(EXERCISE BRIEF) Write the records below out in full, character for character, with no pictures.

┄┄┄┄┄┄

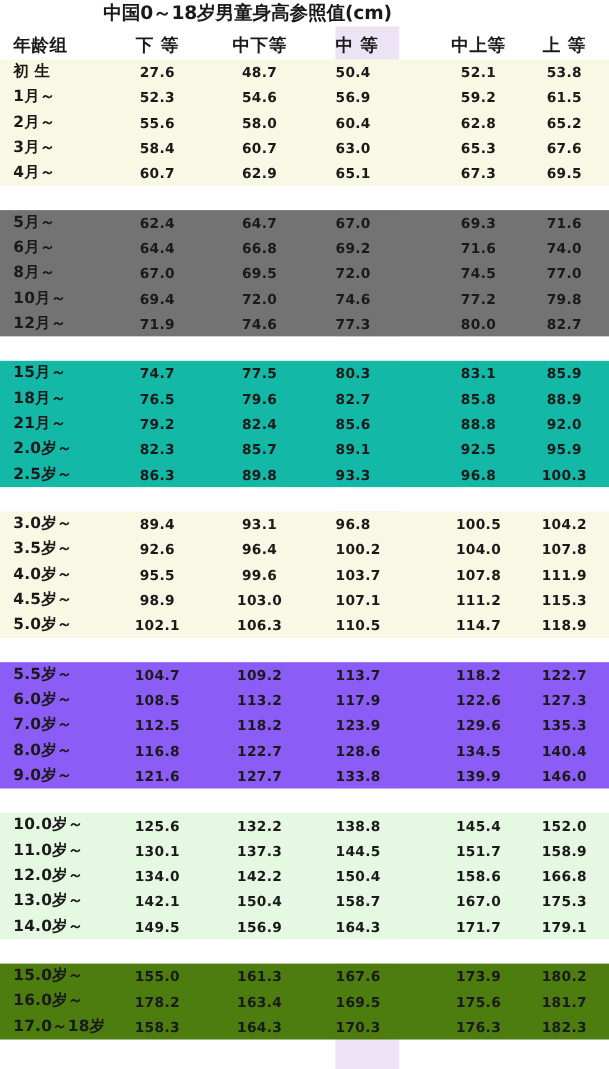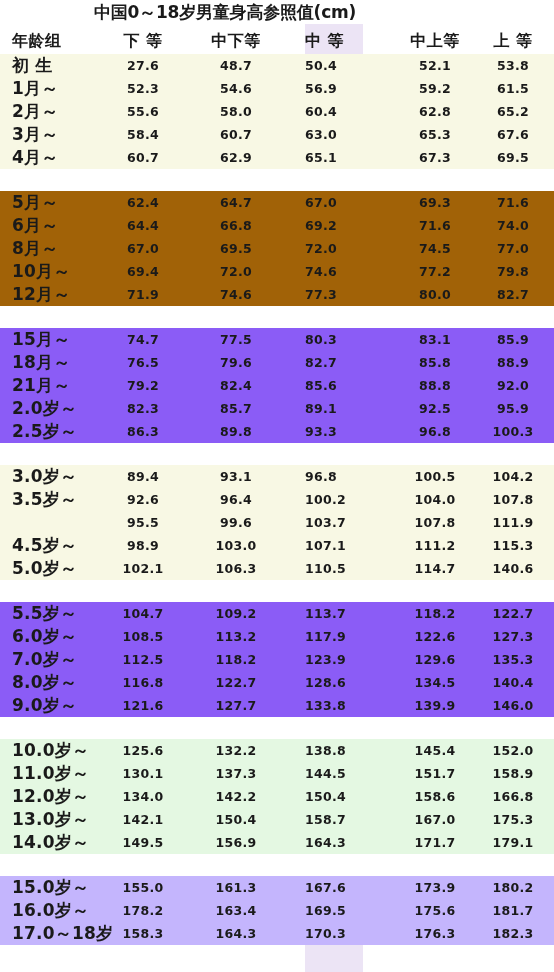"初 生" .cell.age { font-size: 17px -> 14px }
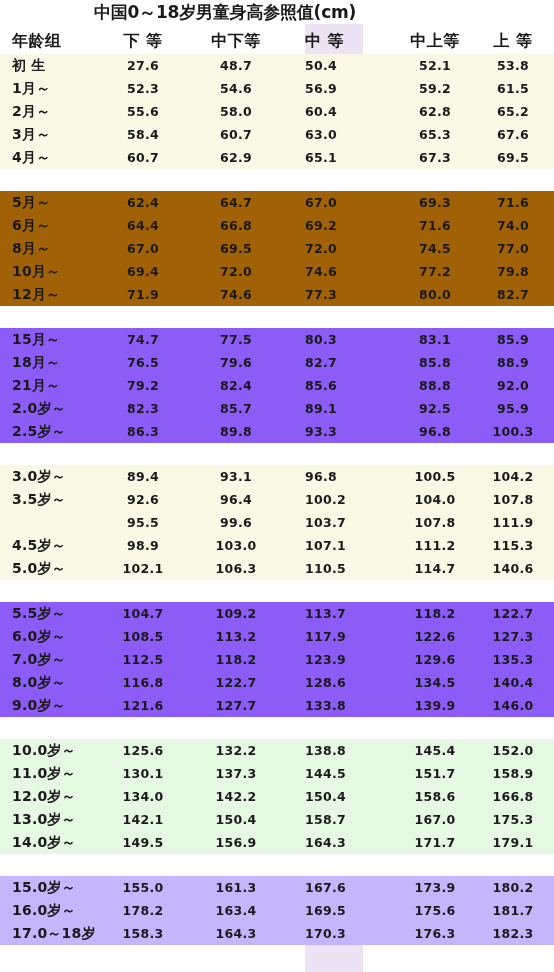"5月～" div.group { background: #a16207 -> #737373 }
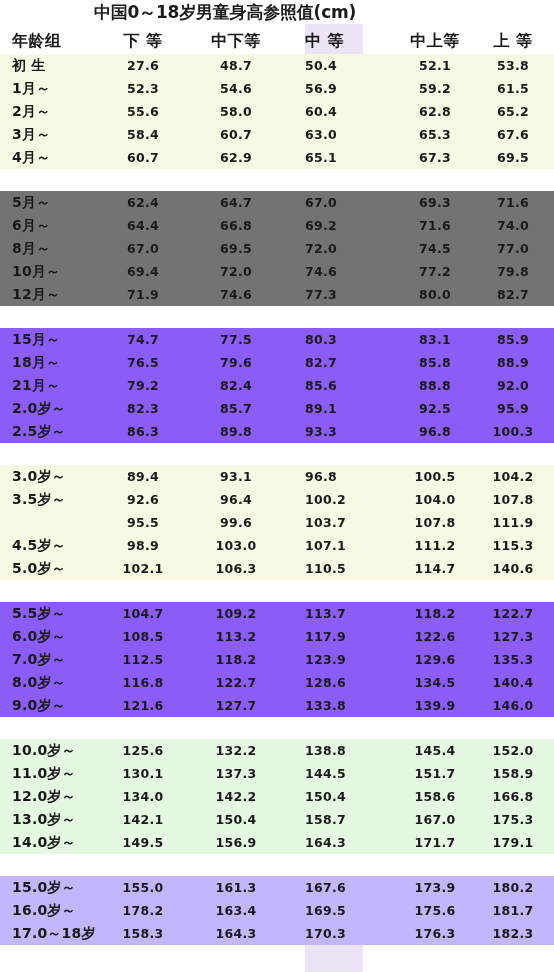"15月～" div.group { background: #8b5cf6 -> #14b8a6 }
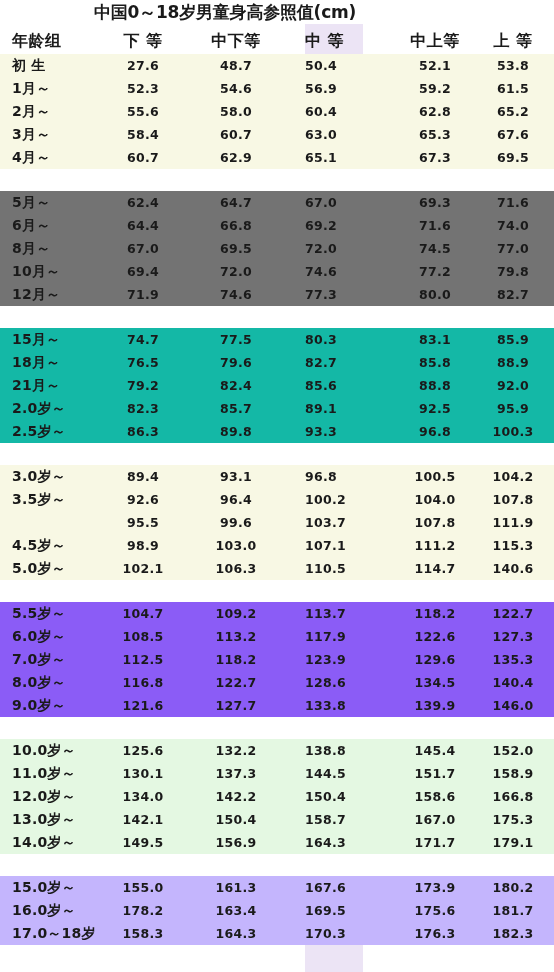"4.0岁～" div.cell { html: none -> <div>4.0岁～</div> }
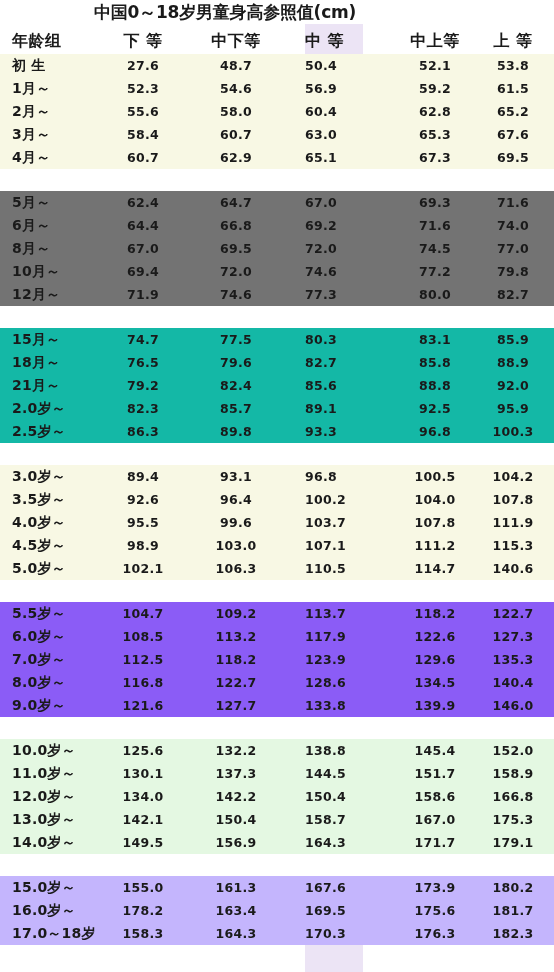"140.6" div.cell { text: 140.6 -> 118.9 }
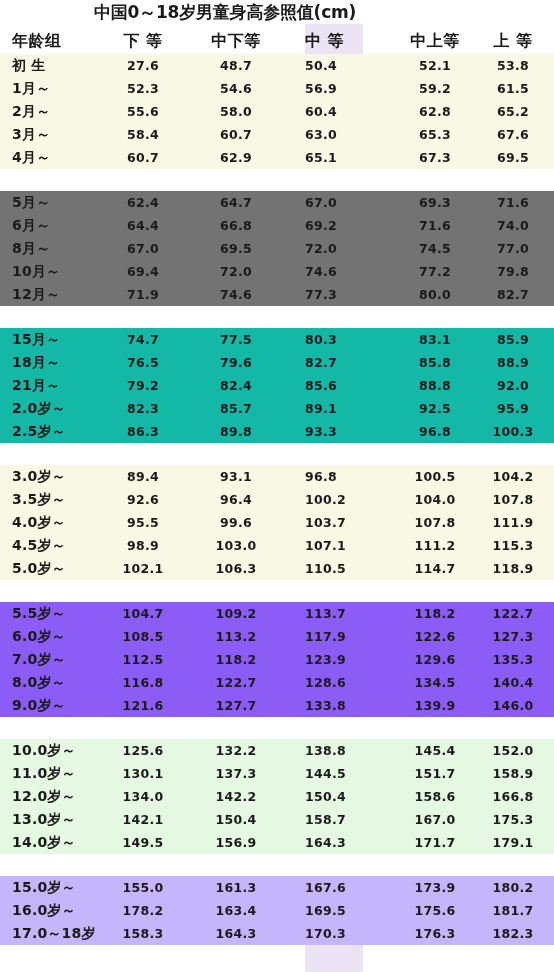"15.0岁～" div.group { background: #c4b5fd -> #4d7c0f }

┄┄┄┄┄┄

(ANSWER TO THIS PROBLEM)
"初 生" .cell.age { font-size: 17px -> 14px }
"5月～" div.group { background: #a16207 -> #737373 }
"15月～" div.group { background: #8b5cf6 -> #14b8a6 }
"4.0岁～" div.cell { html: none -> <div>4.0岁～</div> }
"140.6" div.cell { text: 140.6 -> 118.9 }
"15.0岁～" div.group { background: #c4b5fd -> #4d7c0f }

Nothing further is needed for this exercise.